= Hippolyte Roussel =

French priest and missionary to Polynesia

Hippolyte Roussel (22 March 1824 in La Ferté-Macé – 22 January 1898 in Gambier Islands) was a French priest and missionary to Polynesia, a member of the Congregation of the Sacred Hearts of Jesus and Mary.

== Life ==
He was ordained as a priest in 1849. In 1854 he was sent to evangelize in Oceania, arriving in Tahiti in July 1854, and Marquesas on October 8, before being sent to the Tuamotus, and Mangareva in the Gambier Islands. He was removed from his post in Mangareva because of his "strident pronouncements", and in 1866 was appointed to lead a new mission to Easter Island (Rapa Nui), with Eugène Eyraud. The pair initially received a bad response from the islanders, however by October 1968 they had baptised 380 people. Eyraud however died shortly thereafter of tuberculosis.
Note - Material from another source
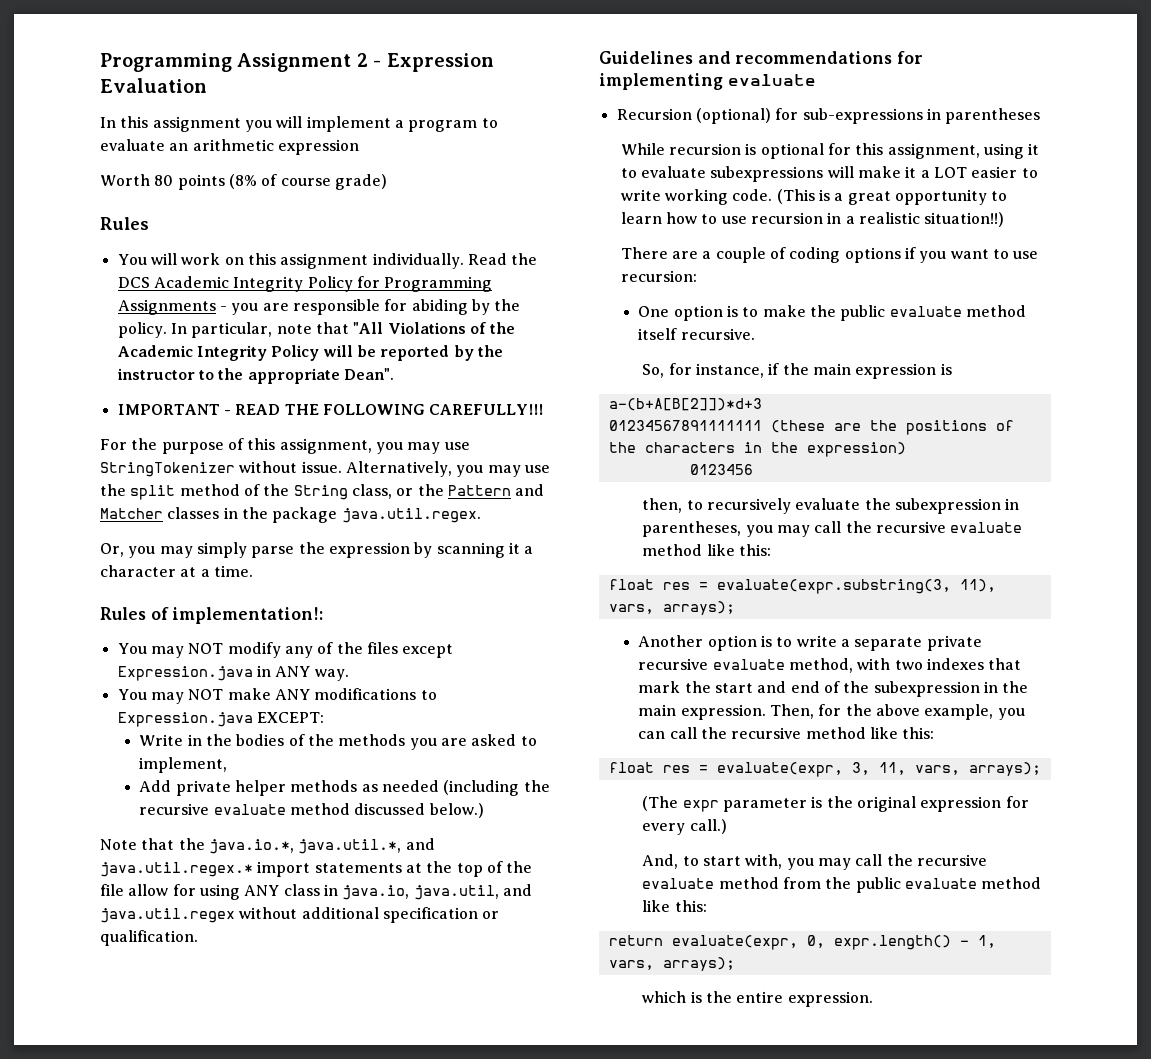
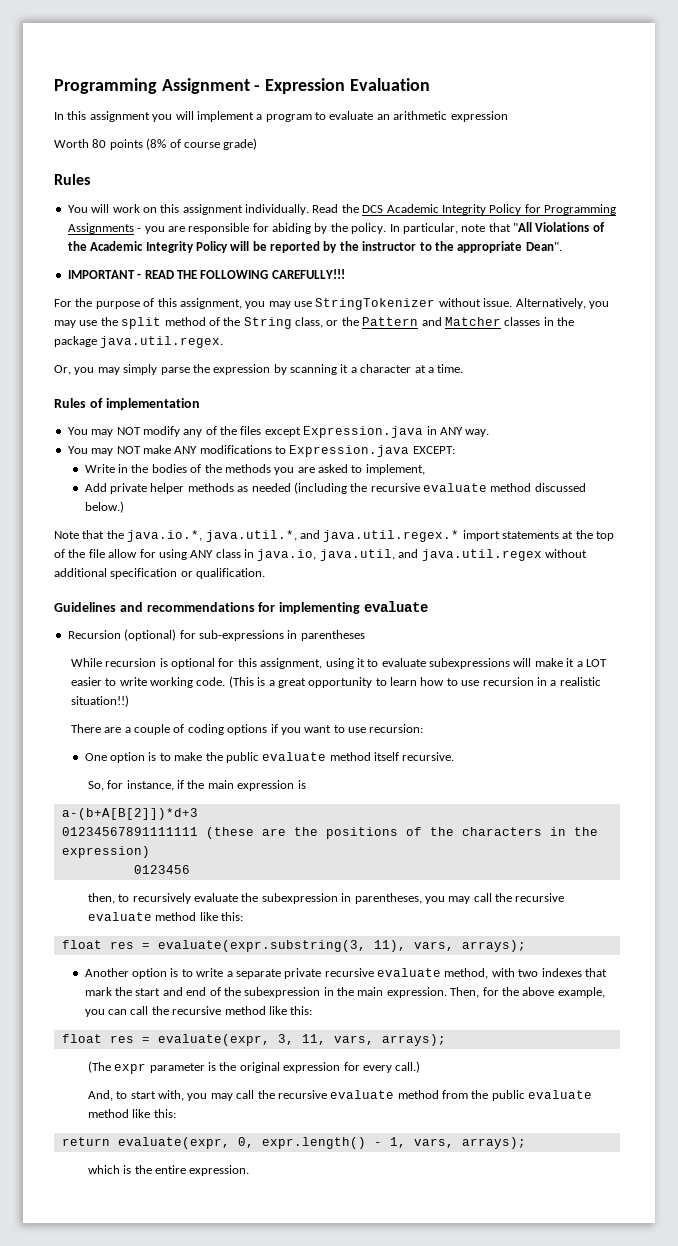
[356,53,368,67] 2 -> (250, 86) none
[172,607,324,624] implementation!: -> [105,398,200,410] implementation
During his stay on Easter Island, he compiled notes on the customs and traditions of the islanders, which he sent to Valparaíso in 1869 and which were published in April and June 1926 in the Annals of the Sacred Hearts of Picpus.
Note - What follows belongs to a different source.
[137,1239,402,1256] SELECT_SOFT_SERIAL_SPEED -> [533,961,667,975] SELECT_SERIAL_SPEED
In 1871, after conflict with the manager of the Brander plantation, Jean-Baptiste Dutrou-Bornier, who then began to persecute those faithful to the mission, he was forced to leave Easter Island on the orders of Bishop Florentin-Étienne Jaussen, and took 168 islanders with him, leaving only 230 Rapanui on the island. He went to Rikitea on Mangareva with the 168 Rapanui, and led the mission there until his death on 25 January 1898. He periodically returned to Easter Island including in 1882-83 to appoint Atamu Tekena as the island's king.